MATERIAL SUPPLIED:
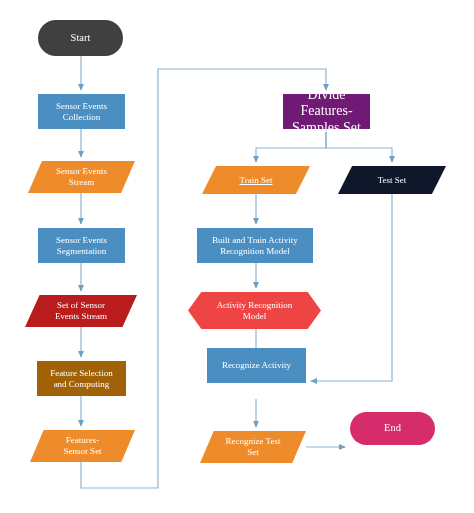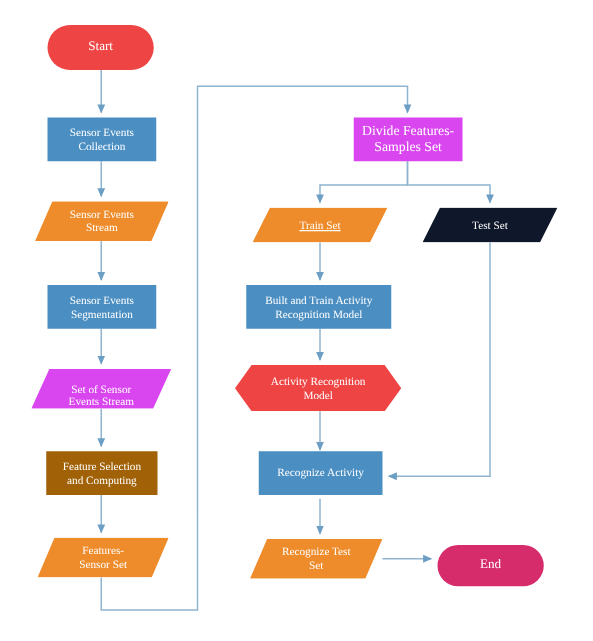"Start" div.node { background: #ef4444 -> #404040 }
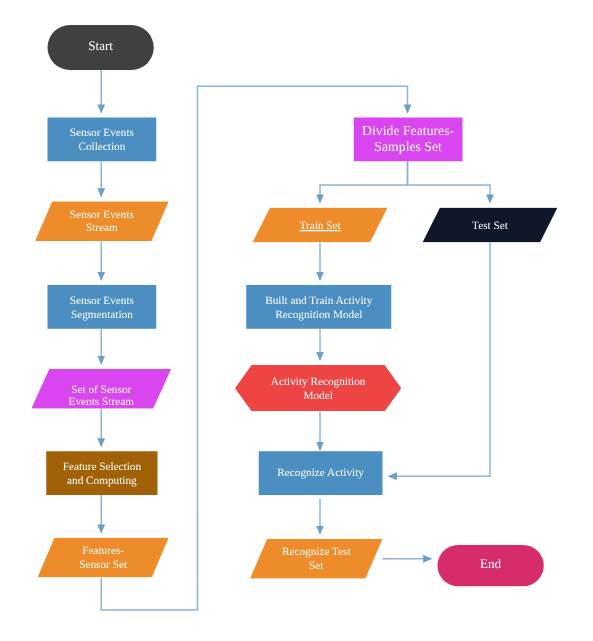"Divide Features-" div.node { background: #d946ef -> #701a75; font-size: 11px -> 14px }
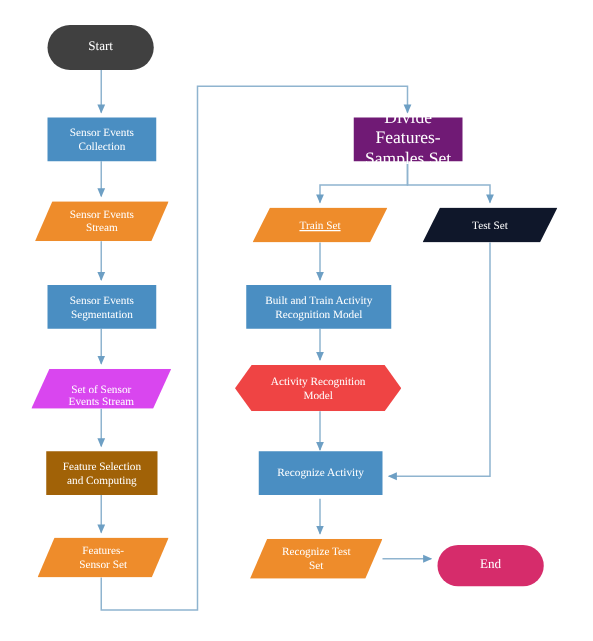"Set of Sensor" div.node { align-items: flex-end -> none; background: #d946ef -> #b91c1c }
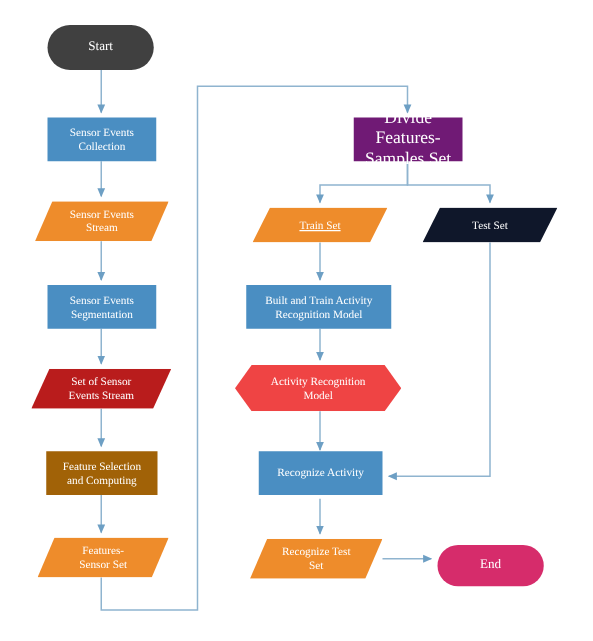"Recognize Activity" div.node { top: 361px -> 348px }
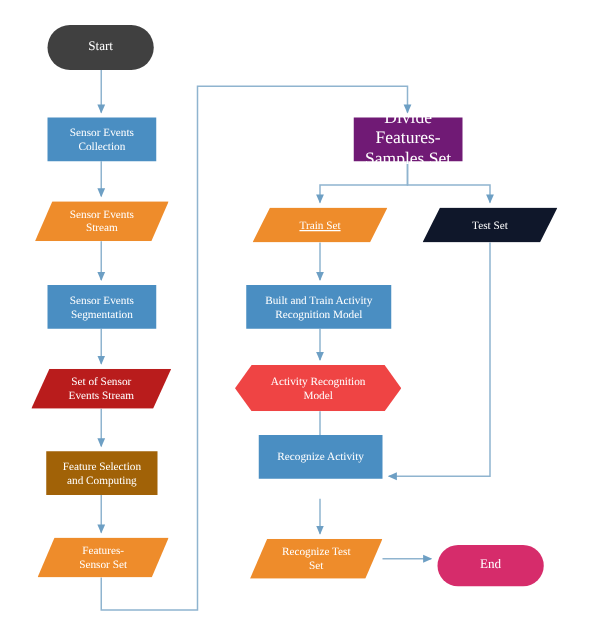"End" div.node { top: 436px -> 412px }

WORK ORDER: Omit each image and transcribe the remaining records word for word.

RESPONSE TO THE EXERCISE:
"Start" div.node { background: #ef4444 -> #404040 }
"Divide Features-" div.node { background: #d946ef -> #701a75; font-size: 11px -> 14px }
"Set of Sensor" div.node { align-items: flex-end -> none; background: #d946ef -> #b91c1c }
"Recognize Activity" div.node { top: 361px -> 348px }
"End" div.node { top: 436px -> 412px }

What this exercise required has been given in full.